Wardęga ujawnia nowe dowody w sprawie „Pandora Gate”. Pokazał kontrowersyjne zdjęcia
Sylwester Wardęga opublikował na InstaStory szokujące dowody w sprawie "Pandora Gate". To, co widać na zdjęciach, zwyczajnie nie mieści się w głowie.
Nie milkną echa wokół afery "Pandora Gate", która obnaża kolejne, coraz bardziej szokujące informacje nt. polskich youtuberów. Nowe, naprawdę skandaliczne dowody opublikował Sylwester Wardęga tuż przed publikacją filmu Konopskiego.
Wardęga ujawnia szokujące dowody
Kiedy myśleliśmy, że już nic nie może nas zaskoczyć, jak grom z jasnego nieba spadła na polski Internet afera, którą nazwano "Pandora Gate". Na początku najwięcej o sprawie mówił Sylwester Wardęga, który zebrał pierwsze dowody świadczące o tym, że niektórzy youtuberzy mieli nawiązywać relacje z 13/14-latkami.
Zobacz także: Sylwester Wardęga boi się o życie? "Bardzo się wystraszyliśmy"
Niedawno informowaliśmy również, że Wardęga ujawnił kolejną osobę zamieszaną w całą tę aferę. Wymienił wówczas Przemysława Woźnicę, znanego jako "Dizowskyy". Wciąż jednak najwięcej mówi się o Stuu, którego Konopski dosłownie zmasakrował w swoim najnowszym filmie.
21-latek przedstawił kolejne screeny skandalicznych rozmów youtubera z małoletnimi dziewczynkami. Opublikował również zdjęcia, jakie Stuu wysyłał na Snapchacie do jednej z fanek. Te jednak kilka godzin wcześniej pojawiły się już na InstaStory Sylwestra Wardęgi, jako kolejne dowody pogrążające "polskiego pingwina". Co na nich widać?
Zobacz także: To stało się po raz pierwszy w historii polskiego Youtube’a. Wszystko przez film Konopskiego o „Pandora Gate”
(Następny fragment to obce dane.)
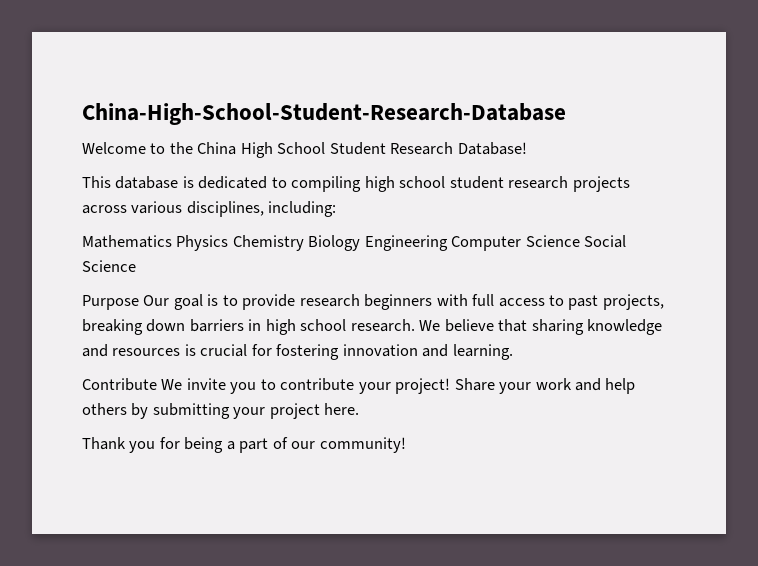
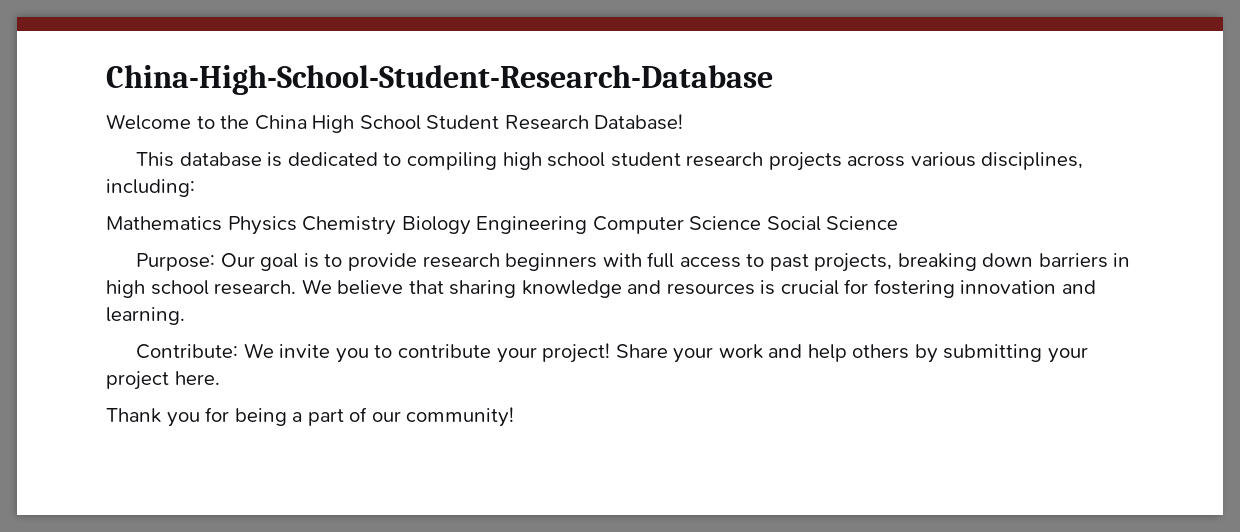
- Purpose Our goal is to provide research beginners with full access to past projects, breaking down barriers in high school research.
+ Purpose: Our goal is to provide research beginners with full access to past projects, breaking down barriers in high school research.
- Contribute We invite you to contribute your project!
+ Contribute: We invite you to contribute your project!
Zdjęcia przedstawiają nagiego mężczyznę, a dokładniej jego tors, leżącego w łóżku, a jego miejsca intymne zakrywa jedynie fragment pościeli. Sam Wardęga dla rozwiania wątpliwości podpisał fotografie "Pingwin".
Z kolei Konopski w swoim materiale wyszczególnił elementy widoczne w tle, by potwierdzić, że na zdjęciach widoczny jest Stuu i zestawił je z innymi fotkami z jego mieszkania, na których widoczne były dokładnie te same szczegóły.
Chociaż Internet wręcz płonie, Stuart nadal nie zabrał głosu. Kilka lat temu całkowicie odciął się od mediów i przestał cokolwiek publikować w sieci. Wielu dziś sugeruje, że odejście z Internetu było tak naprawdę jedynie próbą uniknięcia konsekwencji.